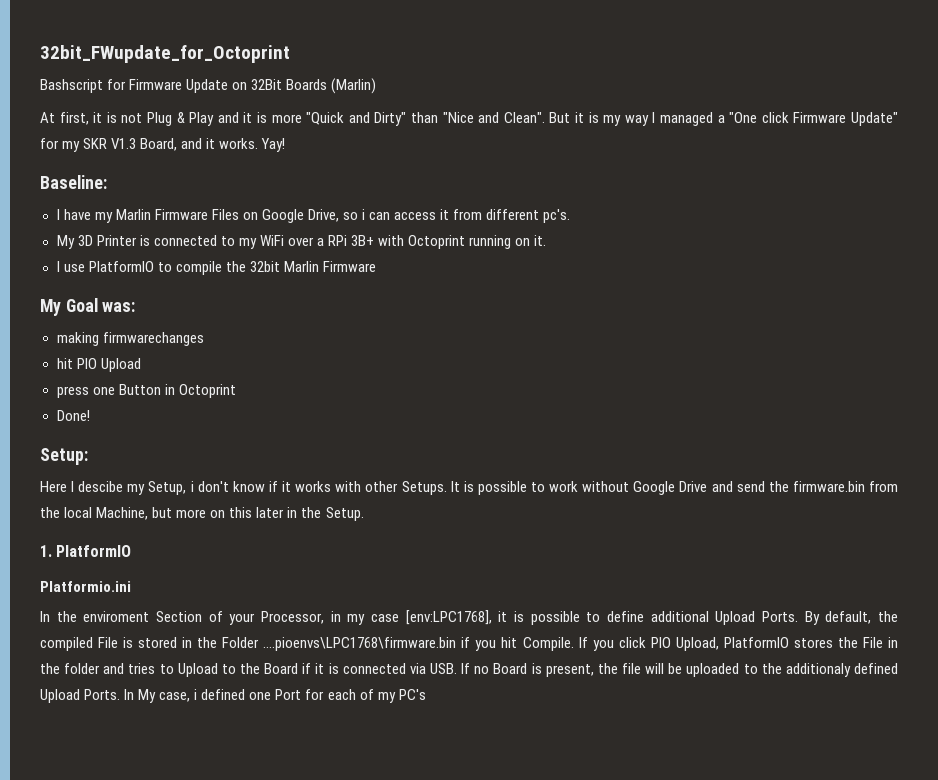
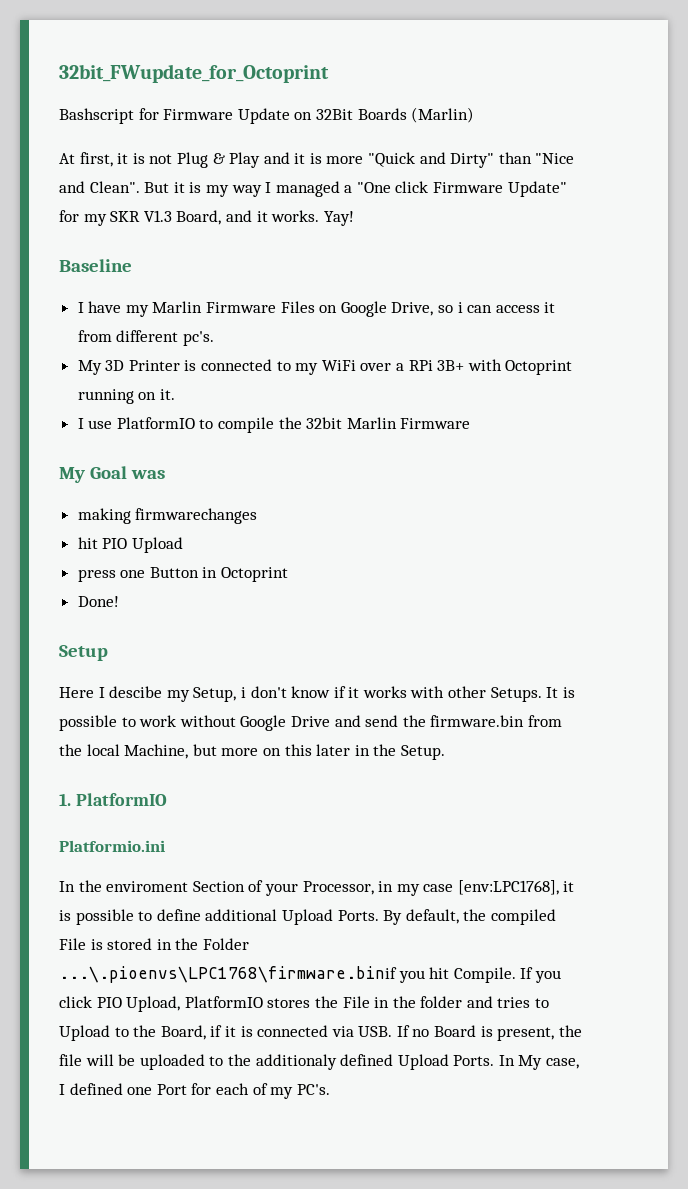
- Baseline:
+ Baseline
- My Goal was:
+ My Goal was
- Setup:
+ Setup
- By default, the compiled File is stored in the Folder ....pioenvs\LPC1768\firmware.bin if you hit Compile.
+ By default, the compiled File is stored in the Folder ...\.pioenvs\LPC1768\firmware.binif you hit Compile.
- If you click PIO Upload, PlatformIO stores the File in the folder and tries to Upload to the Board if it is connected via USB. If no Board is present, the file will be uploaded to the additionaly defined Upload Ports.
+ If you click PIO Upload, PlatformIO stores the File in the folder and tries to Upload to the Board, if it is connected via USB. If no Board is present, the file will be uploaded to the additionaly defined Upload Ports.
- In My case, i defined one Port for each of my PC's
+ In My case, I defined one Port for each of my PC's.

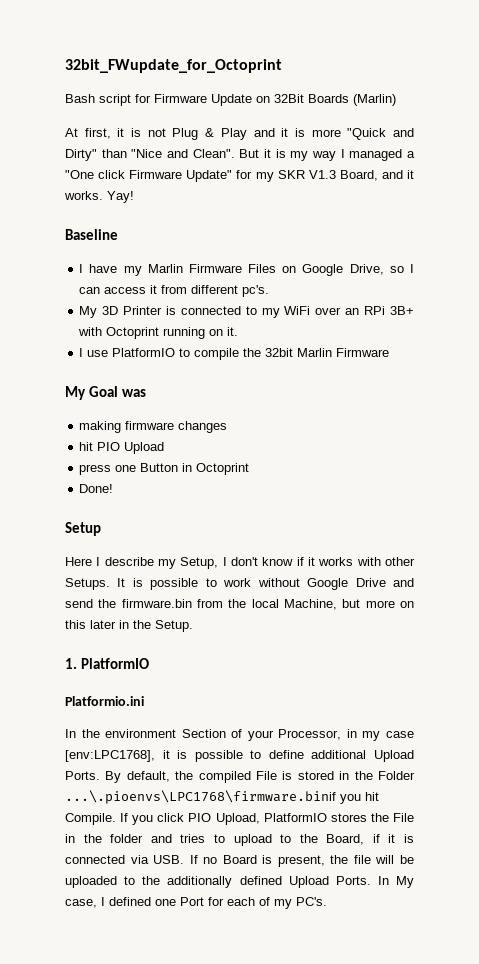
- Bashscript for Firmware Update on 32Bit Boards (Marlin)
+ Bash script for Firmware Update on 32Bit Boards (Marlin)
- I have my Marlin Firmware Files on Google Drive, so i can access it from different pc's.
+ I have my Marlin Firmware Files on Google Drive, so I can access it from different pc's.
- My 3D Printer is connected to my WiFi over a RPi 3B+ with Octoprint running on it.
+ My 3D Printer is connected to my WiFi over an RPi 3B+ with Octoprint running on it.
- making firmwarechanges
+ making firmware changes
- Here I descibe my Setup, i don't know if it works with other Setups.
+ Here I describe my Setup, I don't know if it works with other Setups.
- In the enviroment Section of your Processor, in my case [env:LPC1768], it is possible to define additional Upload Ports.
+ In the environment Section of your Processor, in my case [env:LPC1768], it is possible to define additional Upload Ports.
- If you click PIO Upload, PlatformIO stores the File in the folder and tries to Upload to the Board, if it is connected via USB. If no Board is present, the file will be uploaded to the additionaly defined Upload Ports.
+ If you click PIO Upload, PlatformIO stores the File in the folder and tries to upload to the Board, if it is connected via USB. If no Board is present, the file will be uploaded to the additionally defined Upload Ports.

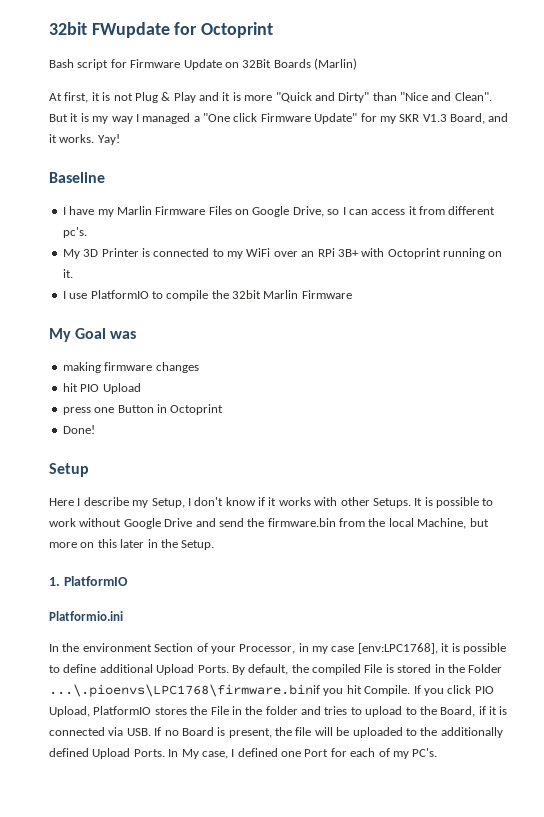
- 32bit_FWupdate_for_Octoprint
+ 32bit FWupdate for Octoprint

• _Your assignment_
Every line in the data above that contains "know" needs to be copied.

• _Solved problem_
- Here I descibe my Setup, i don't know if it works with other Setups.
+ Here I describe my Setup, I don't know if it works with other Setups.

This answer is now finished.